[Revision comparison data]
──────
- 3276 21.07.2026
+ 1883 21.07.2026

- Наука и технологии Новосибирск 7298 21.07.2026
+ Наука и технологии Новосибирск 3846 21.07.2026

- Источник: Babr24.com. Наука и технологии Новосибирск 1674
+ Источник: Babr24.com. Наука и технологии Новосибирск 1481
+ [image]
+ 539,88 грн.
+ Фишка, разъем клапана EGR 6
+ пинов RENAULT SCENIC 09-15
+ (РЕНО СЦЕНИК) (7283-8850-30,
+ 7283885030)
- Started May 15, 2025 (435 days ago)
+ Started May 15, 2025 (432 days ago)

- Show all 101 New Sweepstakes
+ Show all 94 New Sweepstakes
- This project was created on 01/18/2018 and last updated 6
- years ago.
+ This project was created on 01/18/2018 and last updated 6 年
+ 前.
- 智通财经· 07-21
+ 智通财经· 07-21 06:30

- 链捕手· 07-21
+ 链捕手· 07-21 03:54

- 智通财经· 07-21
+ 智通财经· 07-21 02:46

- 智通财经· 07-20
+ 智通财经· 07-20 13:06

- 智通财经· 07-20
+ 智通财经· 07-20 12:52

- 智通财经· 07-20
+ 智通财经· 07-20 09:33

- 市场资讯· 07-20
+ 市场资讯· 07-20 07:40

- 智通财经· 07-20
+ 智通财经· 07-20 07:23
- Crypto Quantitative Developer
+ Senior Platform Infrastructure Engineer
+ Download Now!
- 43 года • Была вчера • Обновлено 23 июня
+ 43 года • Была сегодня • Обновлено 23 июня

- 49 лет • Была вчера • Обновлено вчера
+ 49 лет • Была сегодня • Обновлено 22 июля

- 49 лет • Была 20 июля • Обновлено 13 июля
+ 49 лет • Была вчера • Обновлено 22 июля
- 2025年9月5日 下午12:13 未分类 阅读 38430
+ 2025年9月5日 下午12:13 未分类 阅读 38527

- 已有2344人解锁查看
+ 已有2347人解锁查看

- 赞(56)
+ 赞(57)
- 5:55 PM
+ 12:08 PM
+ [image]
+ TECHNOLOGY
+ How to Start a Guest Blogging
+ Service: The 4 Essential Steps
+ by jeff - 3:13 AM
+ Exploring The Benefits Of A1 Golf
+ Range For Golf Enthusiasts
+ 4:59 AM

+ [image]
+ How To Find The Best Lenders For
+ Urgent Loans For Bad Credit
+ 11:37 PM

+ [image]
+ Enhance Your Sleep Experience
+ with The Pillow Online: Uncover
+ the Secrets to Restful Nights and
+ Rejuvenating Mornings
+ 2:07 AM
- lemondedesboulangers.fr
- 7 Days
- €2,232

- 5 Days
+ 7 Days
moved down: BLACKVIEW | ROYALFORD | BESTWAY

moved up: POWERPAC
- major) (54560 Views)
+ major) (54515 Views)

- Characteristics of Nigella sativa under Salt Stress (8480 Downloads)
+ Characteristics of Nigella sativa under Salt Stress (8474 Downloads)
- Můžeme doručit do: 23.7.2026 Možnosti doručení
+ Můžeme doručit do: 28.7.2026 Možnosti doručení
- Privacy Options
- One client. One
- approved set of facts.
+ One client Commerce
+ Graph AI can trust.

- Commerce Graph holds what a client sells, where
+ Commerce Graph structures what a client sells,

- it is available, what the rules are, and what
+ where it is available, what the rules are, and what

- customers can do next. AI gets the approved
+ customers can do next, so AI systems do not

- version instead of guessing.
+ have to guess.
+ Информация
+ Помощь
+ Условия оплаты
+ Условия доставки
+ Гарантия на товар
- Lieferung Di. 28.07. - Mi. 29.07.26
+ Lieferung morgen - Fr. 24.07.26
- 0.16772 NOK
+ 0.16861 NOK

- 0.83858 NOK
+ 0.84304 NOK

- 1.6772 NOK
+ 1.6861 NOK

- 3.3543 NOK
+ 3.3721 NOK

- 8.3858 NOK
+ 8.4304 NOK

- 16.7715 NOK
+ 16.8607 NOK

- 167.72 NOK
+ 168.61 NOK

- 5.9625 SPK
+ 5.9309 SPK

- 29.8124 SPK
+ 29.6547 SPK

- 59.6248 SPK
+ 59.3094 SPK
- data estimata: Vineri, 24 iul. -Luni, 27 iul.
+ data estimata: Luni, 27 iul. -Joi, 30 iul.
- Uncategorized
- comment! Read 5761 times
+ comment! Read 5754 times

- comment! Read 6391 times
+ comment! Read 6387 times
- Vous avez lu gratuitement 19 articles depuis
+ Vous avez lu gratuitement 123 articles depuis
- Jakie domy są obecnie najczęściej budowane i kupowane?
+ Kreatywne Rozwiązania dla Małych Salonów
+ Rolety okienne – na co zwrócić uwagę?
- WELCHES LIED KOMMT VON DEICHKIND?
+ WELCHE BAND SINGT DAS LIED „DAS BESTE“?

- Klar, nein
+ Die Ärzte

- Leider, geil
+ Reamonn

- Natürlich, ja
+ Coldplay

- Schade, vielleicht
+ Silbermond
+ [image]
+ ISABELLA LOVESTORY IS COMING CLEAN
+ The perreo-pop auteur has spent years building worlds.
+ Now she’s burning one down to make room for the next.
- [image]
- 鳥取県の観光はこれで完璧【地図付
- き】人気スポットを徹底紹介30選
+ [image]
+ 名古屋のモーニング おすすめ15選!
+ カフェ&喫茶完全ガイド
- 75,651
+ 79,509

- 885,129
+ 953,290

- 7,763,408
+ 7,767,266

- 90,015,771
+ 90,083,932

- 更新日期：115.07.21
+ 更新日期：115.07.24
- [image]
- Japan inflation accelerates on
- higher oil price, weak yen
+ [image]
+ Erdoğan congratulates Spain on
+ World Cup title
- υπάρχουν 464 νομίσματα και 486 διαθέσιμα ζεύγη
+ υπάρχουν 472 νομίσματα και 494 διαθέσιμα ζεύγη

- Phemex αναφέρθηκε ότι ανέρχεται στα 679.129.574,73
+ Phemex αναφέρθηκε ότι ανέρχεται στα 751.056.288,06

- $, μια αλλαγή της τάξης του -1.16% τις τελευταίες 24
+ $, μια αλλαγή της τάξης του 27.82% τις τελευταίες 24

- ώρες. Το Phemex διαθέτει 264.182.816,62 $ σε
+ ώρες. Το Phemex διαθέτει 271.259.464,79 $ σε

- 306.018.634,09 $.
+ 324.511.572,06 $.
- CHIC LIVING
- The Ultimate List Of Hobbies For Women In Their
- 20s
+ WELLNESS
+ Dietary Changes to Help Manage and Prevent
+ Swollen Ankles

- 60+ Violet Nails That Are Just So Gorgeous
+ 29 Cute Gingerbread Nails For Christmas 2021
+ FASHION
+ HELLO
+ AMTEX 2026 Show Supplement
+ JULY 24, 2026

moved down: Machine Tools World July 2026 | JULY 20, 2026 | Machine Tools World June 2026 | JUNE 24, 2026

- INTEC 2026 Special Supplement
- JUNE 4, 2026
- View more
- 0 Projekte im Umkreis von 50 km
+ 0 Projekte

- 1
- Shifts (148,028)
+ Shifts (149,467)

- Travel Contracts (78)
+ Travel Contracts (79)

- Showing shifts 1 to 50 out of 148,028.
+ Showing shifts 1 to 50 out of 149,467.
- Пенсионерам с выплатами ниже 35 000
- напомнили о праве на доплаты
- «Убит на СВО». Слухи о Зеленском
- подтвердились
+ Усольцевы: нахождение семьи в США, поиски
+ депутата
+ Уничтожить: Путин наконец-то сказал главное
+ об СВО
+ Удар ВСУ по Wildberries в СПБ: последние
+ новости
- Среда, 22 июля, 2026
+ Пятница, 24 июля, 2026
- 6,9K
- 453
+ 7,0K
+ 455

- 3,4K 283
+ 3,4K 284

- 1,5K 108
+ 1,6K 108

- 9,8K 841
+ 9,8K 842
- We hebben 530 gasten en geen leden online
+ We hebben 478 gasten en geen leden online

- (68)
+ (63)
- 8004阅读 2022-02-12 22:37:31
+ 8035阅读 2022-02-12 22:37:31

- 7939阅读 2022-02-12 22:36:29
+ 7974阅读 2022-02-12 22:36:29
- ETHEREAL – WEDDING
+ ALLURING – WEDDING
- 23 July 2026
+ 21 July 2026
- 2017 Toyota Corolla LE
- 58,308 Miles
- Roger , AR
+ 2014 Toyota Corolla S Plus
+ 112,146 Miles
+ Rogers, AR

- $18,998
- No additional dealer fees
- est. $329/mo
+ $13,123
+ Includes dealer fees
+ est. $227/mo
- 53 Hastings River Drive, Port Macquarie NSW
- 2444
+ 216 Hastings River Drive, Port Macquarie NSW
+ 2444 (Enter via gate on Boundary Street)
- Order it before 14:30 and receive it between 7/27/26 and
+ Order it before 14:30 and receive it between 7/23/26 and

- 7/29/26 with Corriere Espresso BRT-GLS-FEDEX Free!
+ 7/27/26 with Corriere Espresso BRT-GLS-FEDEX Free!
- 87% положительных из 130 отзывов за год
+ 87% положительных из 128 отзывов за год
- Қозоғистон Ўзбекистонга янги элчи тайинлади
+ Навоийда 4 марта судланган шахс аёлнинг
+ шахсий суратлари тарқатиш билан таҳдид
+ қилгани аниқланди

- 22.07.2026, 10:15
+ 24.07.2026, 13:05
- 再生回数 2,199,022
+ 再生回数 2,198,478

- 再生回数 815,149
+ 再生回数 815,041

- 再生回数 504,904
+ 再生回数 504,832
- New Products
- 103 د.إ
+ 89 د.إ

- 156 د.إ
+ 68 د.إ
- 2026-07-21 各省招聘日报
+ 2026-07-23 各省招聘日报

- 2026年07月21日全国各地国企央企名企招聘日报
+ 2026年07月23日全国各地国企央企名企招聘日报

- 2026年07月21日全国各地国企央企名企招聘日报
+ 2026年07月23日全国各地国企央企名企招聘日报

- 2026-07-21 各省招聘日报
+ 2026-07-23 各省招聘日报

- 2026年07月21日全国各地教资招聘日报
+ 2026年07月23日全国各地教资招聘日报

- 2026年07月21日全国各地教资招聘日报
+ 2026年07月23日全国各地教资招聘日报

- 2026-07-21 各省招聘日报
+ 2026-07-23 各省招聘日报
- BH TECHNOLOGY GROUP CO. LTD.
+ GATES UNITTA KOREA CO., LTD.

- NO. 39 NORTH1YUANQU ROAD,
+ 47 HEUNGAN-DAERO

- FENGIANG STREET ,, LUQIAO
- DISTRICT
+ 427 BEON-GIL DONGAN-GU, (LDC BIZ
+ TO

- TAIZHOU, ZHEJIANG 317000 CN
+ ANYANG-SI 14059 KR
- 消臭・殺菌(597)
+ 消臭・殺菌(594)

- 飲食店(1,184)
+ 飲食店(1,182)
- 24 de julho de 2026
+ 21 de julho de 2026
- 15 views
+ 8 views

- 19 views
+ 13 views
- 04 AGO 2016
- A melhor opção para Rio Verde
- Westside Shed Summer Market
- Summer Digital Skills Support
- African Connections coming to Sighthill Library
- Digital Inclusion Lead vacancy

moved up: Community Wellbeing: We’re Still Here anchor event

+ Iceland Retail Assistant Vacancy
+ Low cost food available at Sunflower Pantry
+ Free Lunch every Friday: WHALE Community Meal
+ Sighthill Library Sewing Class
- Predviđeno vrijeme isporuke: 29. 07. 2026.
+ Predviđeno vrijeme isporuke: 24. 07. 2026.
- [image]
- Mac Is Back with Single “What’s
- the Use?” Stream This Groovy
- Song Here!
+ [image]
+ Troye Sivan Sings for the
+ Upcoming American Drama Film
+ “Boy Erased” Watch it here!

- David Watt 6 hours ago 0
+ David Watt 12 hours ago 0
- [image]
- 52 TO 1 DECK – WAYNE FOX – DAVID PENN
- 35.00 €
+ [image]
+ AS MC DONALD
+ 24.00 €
──────
#### What you need to do:
Figure out how many lines of the data above include "Golf", then give the number and nothing more.

#### Output of the task:
2